Потом Достоевский дал в «Дневнике писателя» за 1876 год обобщенный портрет демократического литератора «из новых людей» школы Чернышевского: «Он вступает на литературное поприще и знать не хочет ничего предыдущего; он от себя и сам по себе. Он проповедует новое, он прямо ставит идеал нового слова и нового человека. Он не знает ни европейской литературы, ни своей; он ничего не читал, да и не станет читать. Он не только не читал Пушкина и Тургенева, но, право, вряд ли читал и своих, т.е. Белинского и Добролюбова. Он выводит новых героев и новых женщин…» Это, конечно, публицистический памфлет и сатира, но демократическая литература со времен Белинского так и создавалась: полуобразованными фанатичными идеологами, с какой-то классовой ненавистью к подлинной культуре и художественности, в полном разрыве с классической традицией и нравственными исканиями русских писателей подлинного реализма.
Но всем читателям и критикам «Что делать?» надо помнить, что Чернышевский спешил дать нарождавшейся революционно-демократической интеллигенции понятный и эффективный учебник «общего дела», оказавший огромное влияние на общественное сознание и изменивший мысли и жизнь многих поколений русских людей. Этот идеологический, социально-утопический роман великого мечтателя остается главным документом, по которому мы можем сегодня судить о революционно-демократической интеллигенции, ее быте, облике, характере и идеалах. На книгу Чернышевского так или иначе откликнулись многие русские писатели, причем они отвечали ее автору не публицистическими статьями, но также романами (см. «Преступление и наказание» Достоевского). И не забудем, что это единственная русская утопия, воплотившаяся в жизнь. Пока все наши судорожные, неизбежно кровавые попытки вырваться из страшного «четвертого сна» были безуспешными. У людей с «новой» нравственностью (а точнее, с полным отсутствием таковой) оказалась железная хватка.
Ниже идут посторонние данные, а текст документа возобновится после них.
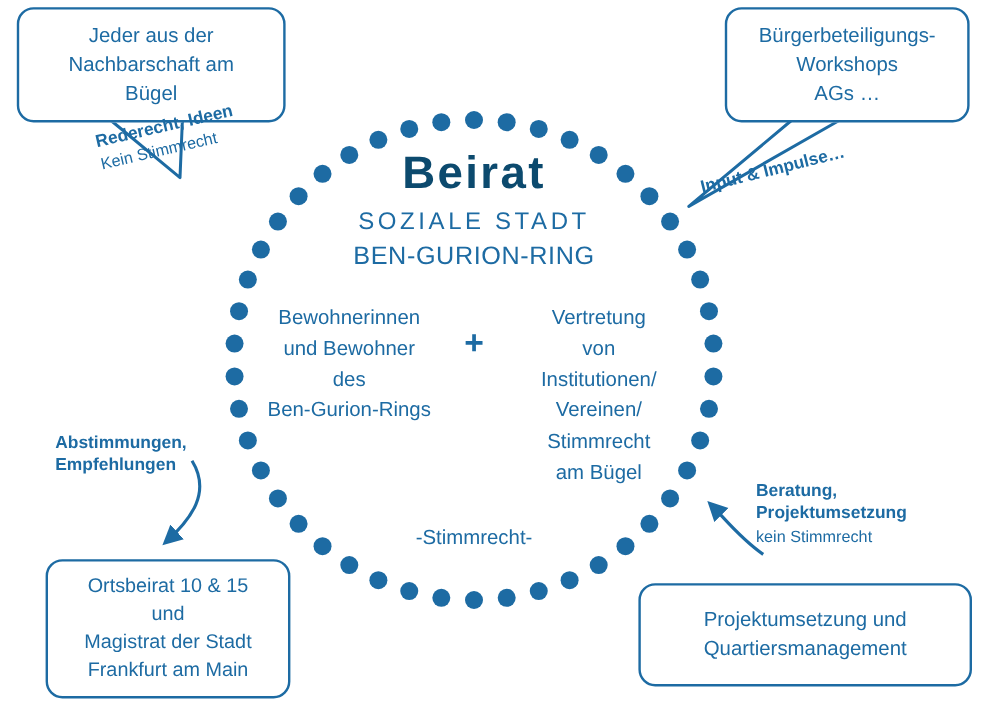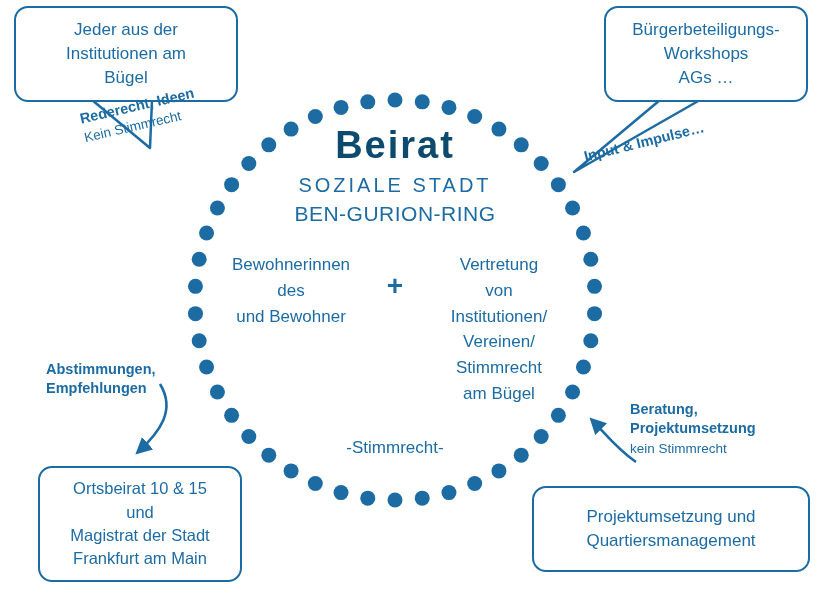--- a/index.html
+++ b/index.html
@@ -214,7 +214,7 @@
 
   <div class="box" id="box-neighbourhood">
     <span>Jeder aus der</span>
-    <span>Institutionen am</span>
+    <span>Nachbarschaft am</span>
     <span>Bügel</span>
   </div>
 

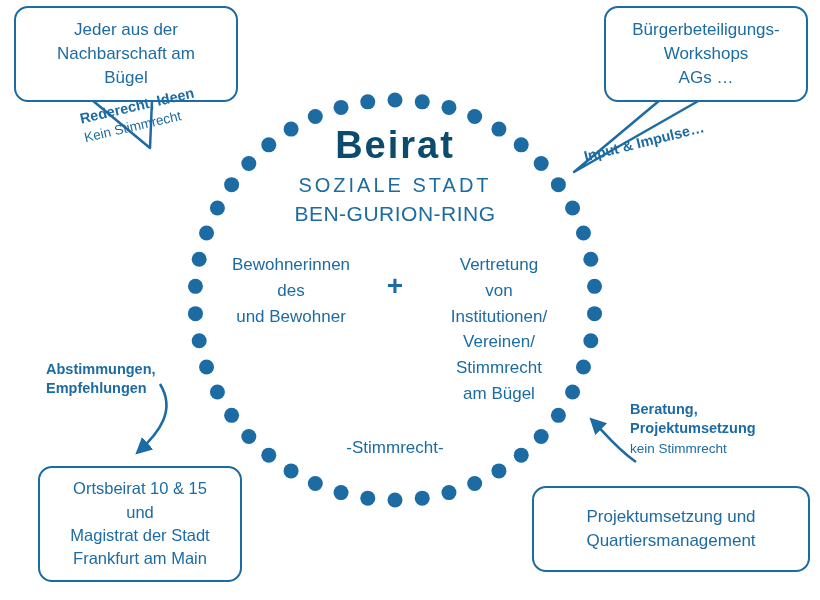--- a/index.html
+++ b/index.html
@@ -262,8 +262,8 @@
     <div id="cols">
       <div class="col">
         <div>Bewohnerinnen</div>
+        <div>und Bewohner</div>
         <div>des</div>
-        <div>und Bewohner</div>
       </div>
       <div class="plus">+</div>
       <div class="col">

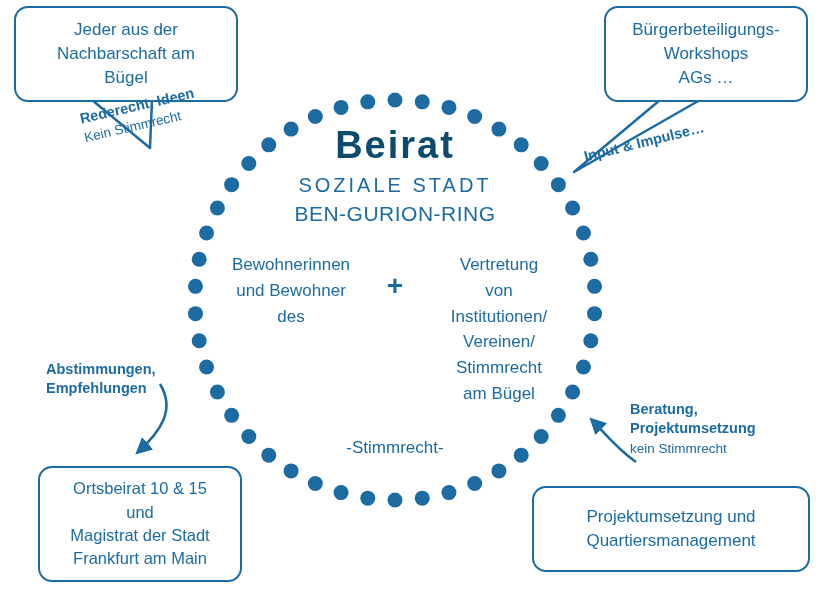--- a/index.html
+++ b/index.html
@@ -264,6 +264,7 @@
         <div>Bewohnerinnen</div>
         <div>und Bewohner</div>
         <div>des</div>
+        <div>Ben-Gurion-Rings</div>
       </div>
       <div class="plus">+</div>
       <div class="col">

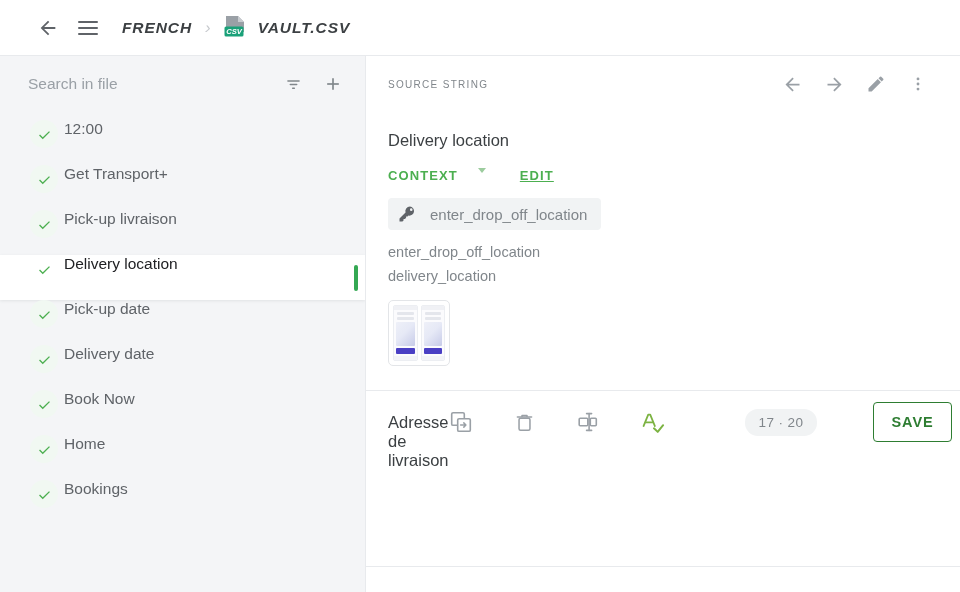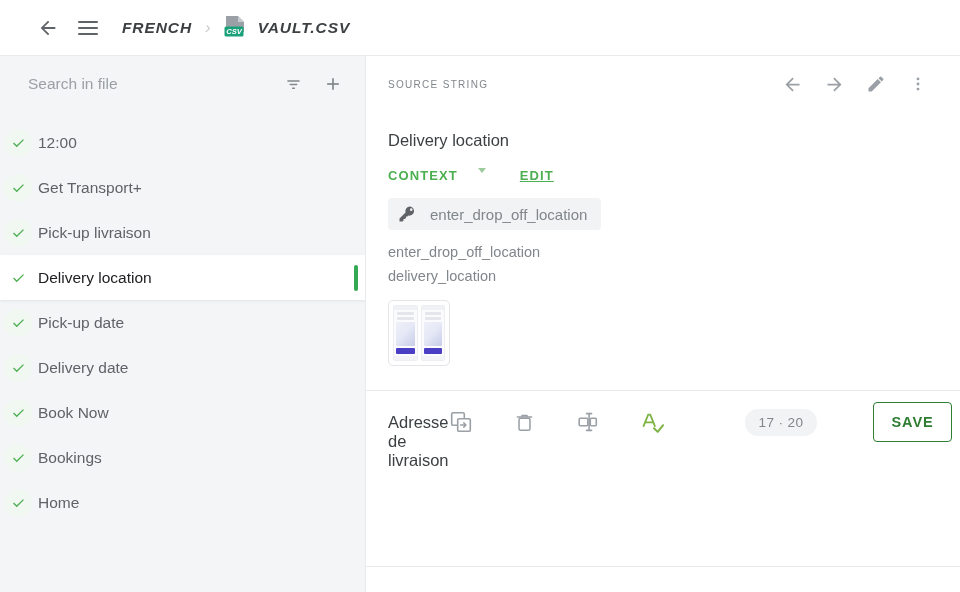--- a/index.html
+++ b/index.html
@@ -84,8 +84,7 @@
   .row {
     height: 45px;
     display: flex;
-    align-items: center;
-    padding-left: 4px;
+    padding-left: 30px;
     position: relative;
     cursor: pointer;
   }

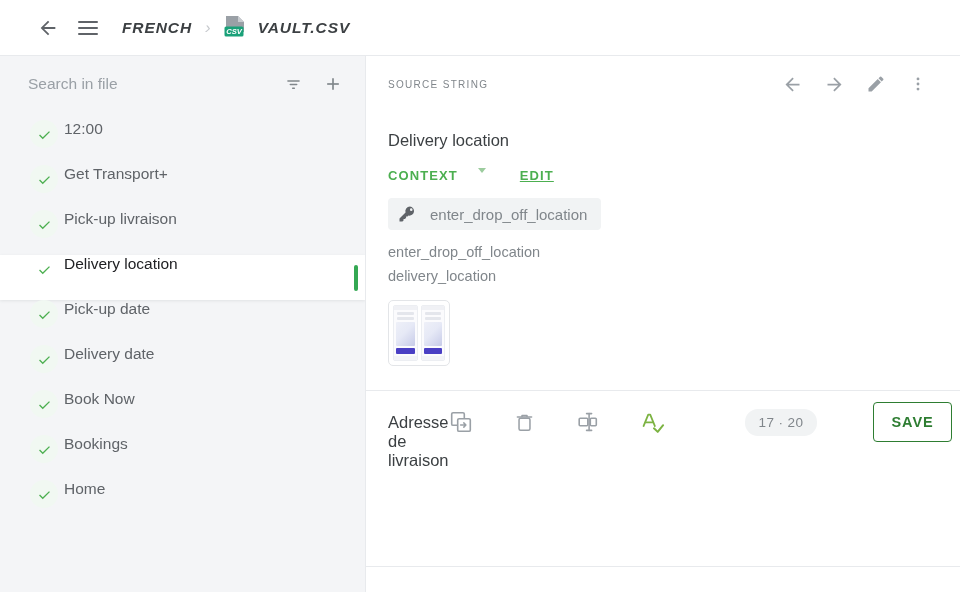--- a/index.html
+++ b/index.html
@@ -398,15 +398,15 @@
               <path d="M9.2 16.4 4.8 12l-1.5 1.5 5.9 5.9L20.7 8.1 19.2 6.6z" fill="#4caf50"></path>
             </svg>
           </span>
+          <span class="row-label">Home</span>
+        </div>
+        <div class="row">
+          <span class="check-wrap">
+            <svg width="15" height="15" viewBox="0 0 24 24">
+              <path d="M9.2 16.4 4.8 12l-1.5 1.5 5.9 5.9L20.7 8.1 19.2 6.6z" fill="#4caf50"></path>
+            </svg>
+          </span>
           <span class="row-label">Bookings</span>
-        </div>
-        <div class="row">
-          <span class="check-wrap">
-            <svg width="15" height="15" viewBox="0 0 24 24">
-              <path d="M9.2 16.4 4.8 12l-1.5 1.5 5.9 5.9L20.7 8.1 19.2 6.6z" fill="#4caf50"></path>
-            </svg>
-          </span>
-          <span class="row-label">Home</span>
         </div>
       </div>
   </div>

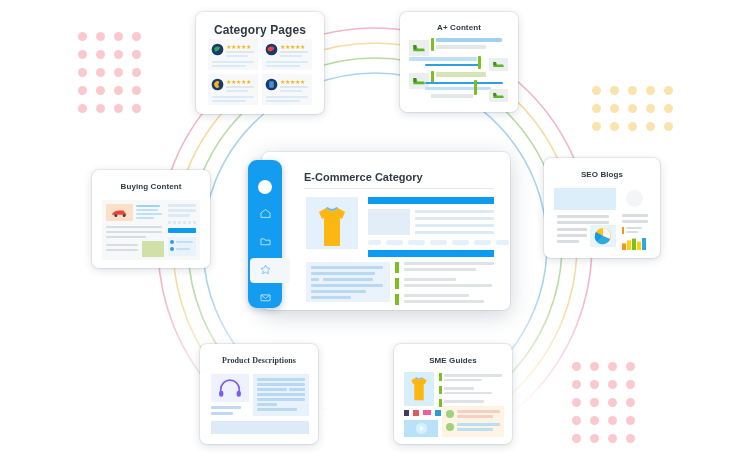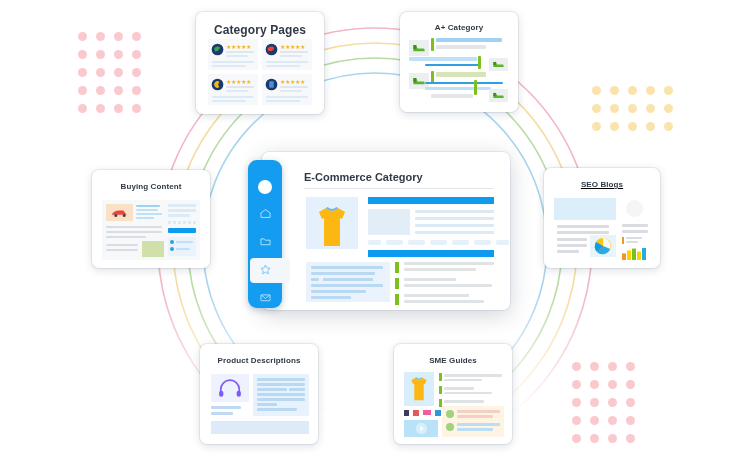--- a/index.html
+++ b/index.html
@@ -202,7 +202,7 @@
   </div>
 
   <div class="card" id="card-aplus" style="left:400px; top:12px; width:118px; height:100px;">
-    <div class="card-title" style="font-size:8px; margin-top:11px;">A+ Category</div>
+    <div class="card-title" style="font-size:8px; margin-top:11px;">A+ Content</div>
 
     <div class="shoe-tile" style="position:absolute;left:9px;top:28px;width:20px;height:16px;">
       <svg width="14" height="11" viewBox="0 0 20 14">

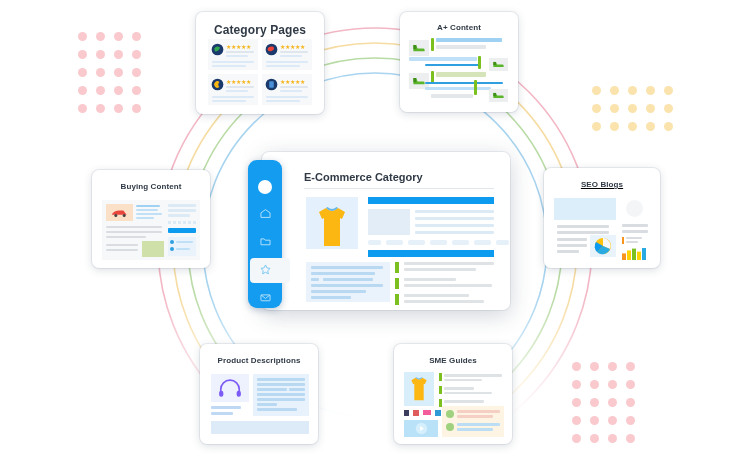--- a/index.html
+++ b/index.html
@@ -362,7 +362,7 @@
     </div>
   </div>
 
-  <div class="card" id="card-seo" style="left:544px; top:168px; width:116px; height:100px;text-decoration:underline;">
+  <div class="card" id="card-seo" style="left:544px; top:158px; width:116px; height:100px;">
     <div class="card-title" style="font-size:8px; margin-top:12px;">SEO Blogs</div>
 
     <div style="position:absolute;left:10px;top:30px;width:62px;height:22px;background:#ddeefb;"></div>

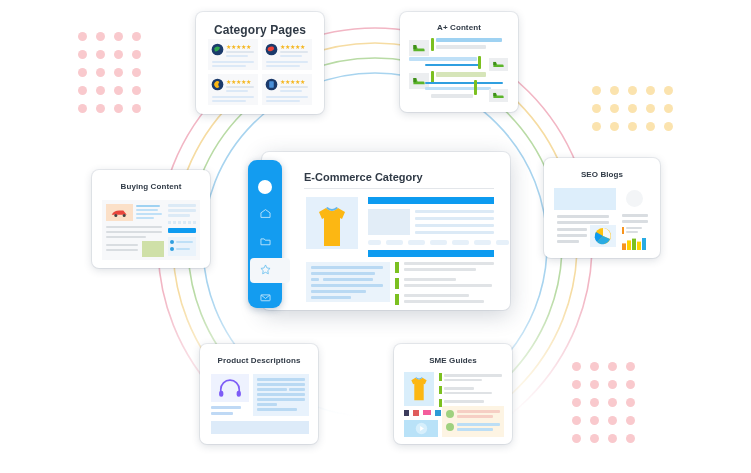--- a/index.html
+++ b/index.html
@@ -400,7 +400,7 @@
     </div>
   </div>
 
-  <div class="card" id="card-prod" style="left:200px; top:344px; width:118px; height:100px;">
+  <div class="card" id="card-prod" style="left:200px; top:344px; width:118px; height:100px;font-family:Liberation Serif, serif;">
     <div class="card-title" style="font-size:8px; margin-top:12px;">Product Descriptions</div>
 
     <div style="position:absolute;left:11px;top:30px;width:38px;height:28px;background:#eef2fe;display:flex;align-items:center;justify-content:center;">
Перечитывая сегодня роман «Что делать?», мы понимаем, пусть не все и не сразу, что проблемы, столь четко обозначенные революционным мечтателем Чернышевским и отраженные многими русскими прозаиками, отнюдь не стали историей, нашим прошлым. И чтобы увидеть всю их своевременность и острую современность, надо знать судьбу идей писателя в их исторической динамике, в мировоззрении поколений, в самодвижении русской художественной прозы, ее истории и поэтики. Тогда странная, уязвимая книга Чернышевского о «новых» людях перестанет, наконец, восприниматься как скучное обязательное чтение суконного идеологического документа для школьников и студентов и будет, наконец, читаться как роман, станет понятной и поучительной для всех нас, запутавшихся в той же паутине «роковых» вопросов.